そう考えると、自分がダッコフを楽しいと感じていた理由のひとつも、弾薬を拾ってやりくりできる感覚にあったのかもしれない。

気軽に遊びたくて触ったのに、結局「EFTでいい」と思ってしまった

自分は別に、ゲームは難しいほど面白いと思っているタイプではない。
むしろ今回は、EFTほど重くなく、もう少し気軽に遊べる作品を求めてMarathonに手を出した。

しかし実際に触ってみると、EFTのほうが明らかに難しいゲームであるにもかかわらず、EFTでいいかなという感想になってしまった。

これはMarathonが悪いというより、自分が期待していた方向と違っていた、という話なのだと思う。

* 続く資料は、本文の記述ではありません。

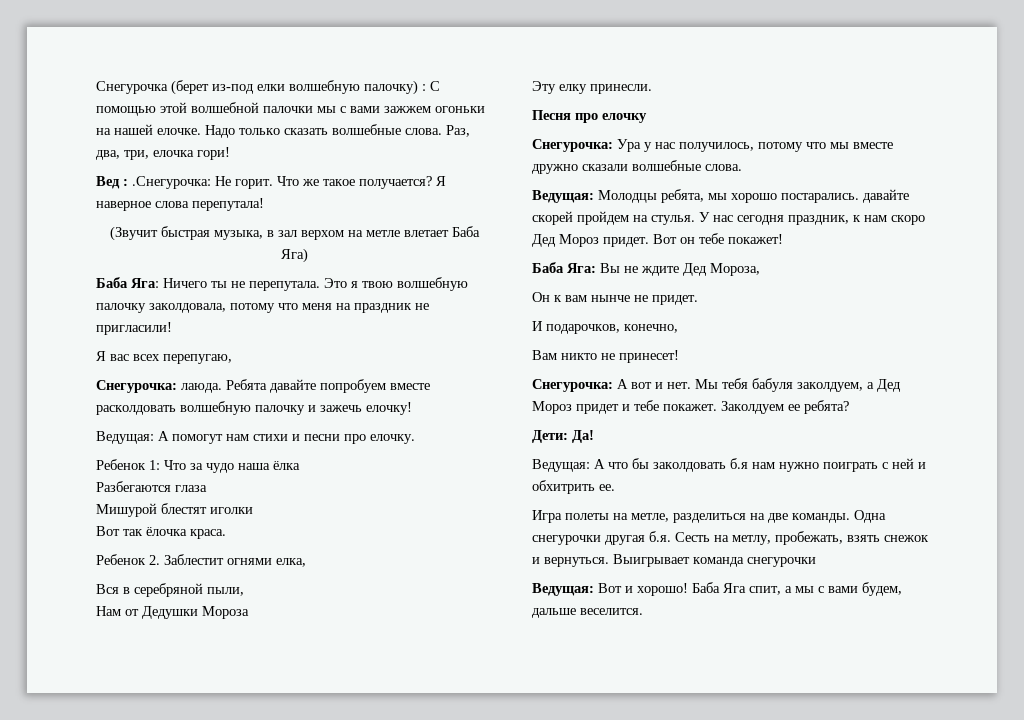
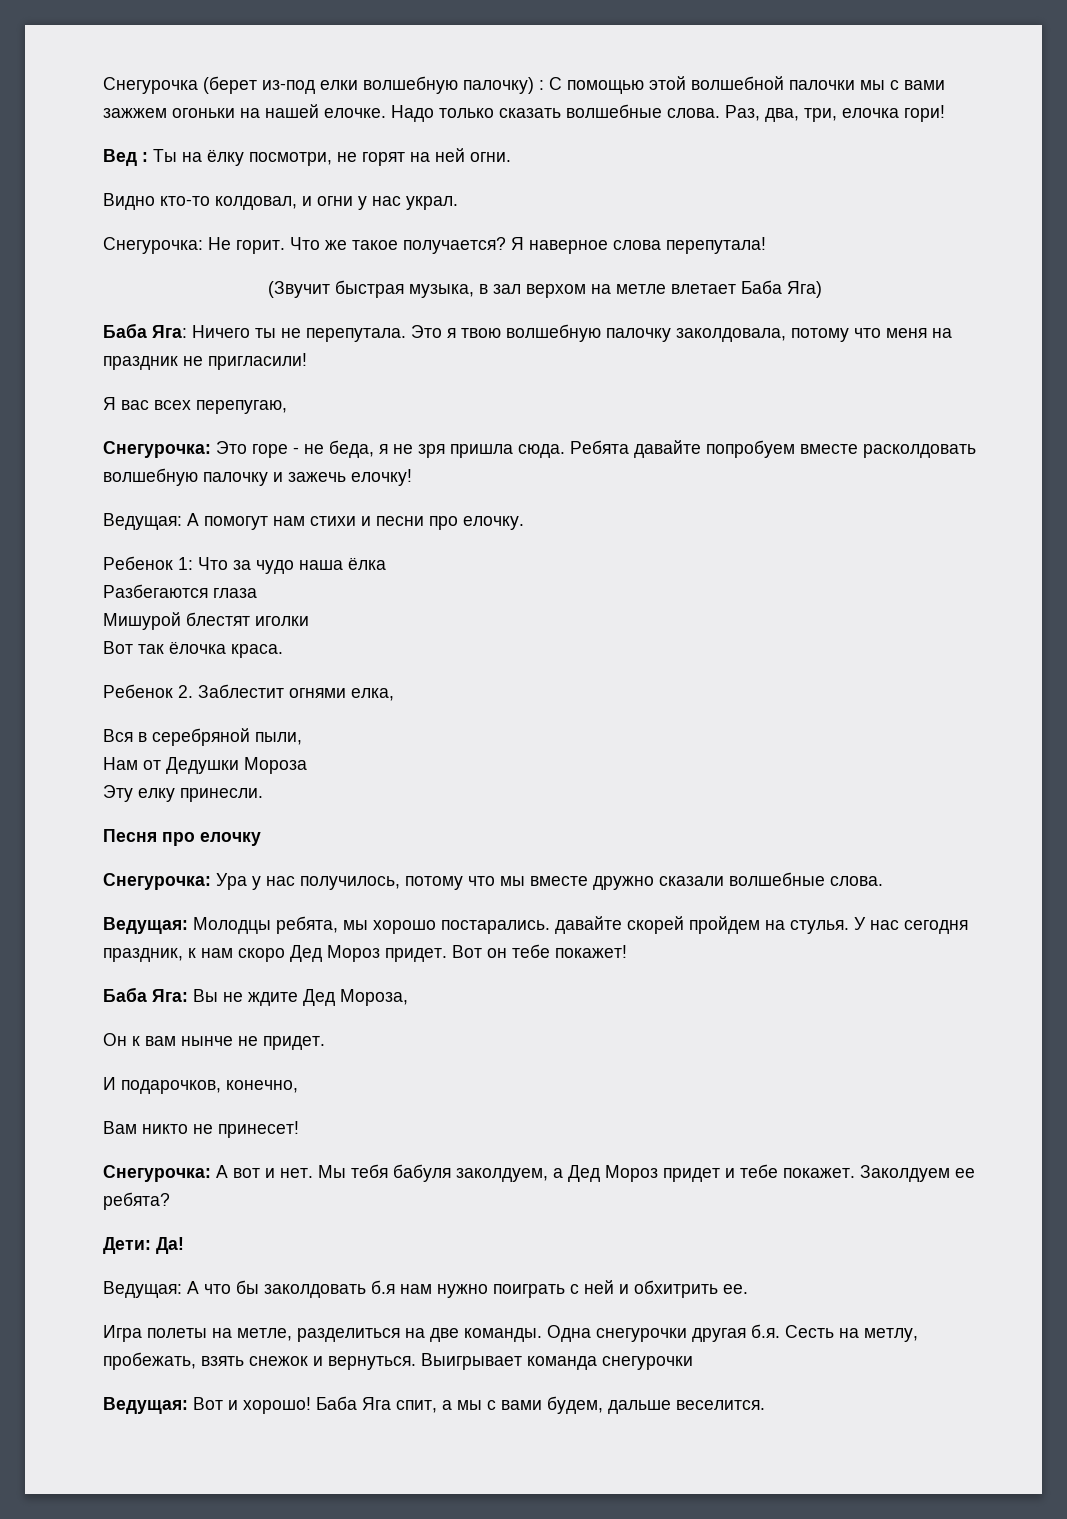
- Вед : .Снегурочка: Не горит.
+ Вед : Ты на ёлку посмотри, не горят на ней огни.
+ Видно кто-то колдовал, и огни у нас украл.
+ Снегурочка: Не горит.
- Снегурочка: лаюда.
+ Снегурочка: Это горе - не беда, я не зря пришла сюда.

おわりに|Marathonは丁寧な良作だが、Better-EFTではなかった

ここまで良くない点を多めに書いてしまったが、Marathonが丁寧に作られた良作であること自体は間違いないと思う。

ただ、自分はそこにBetter-EFTのようなものを期待してしまっていた。
実際には、MarathonはEFTを洗練させた作品というより、もっと別の方向を向いたゲームなのだろう。

EFTはEFTで、難しさ以前にさすがに不便すぎるだろうと思うところがたくさんある。
だからこそ、そのあたりの不便さをほどよく削りつつ、脱出シューターならではの緊張感や漁りの楽しさはしっかり残した作品が、今後どこかから出てきてほしいと思っている。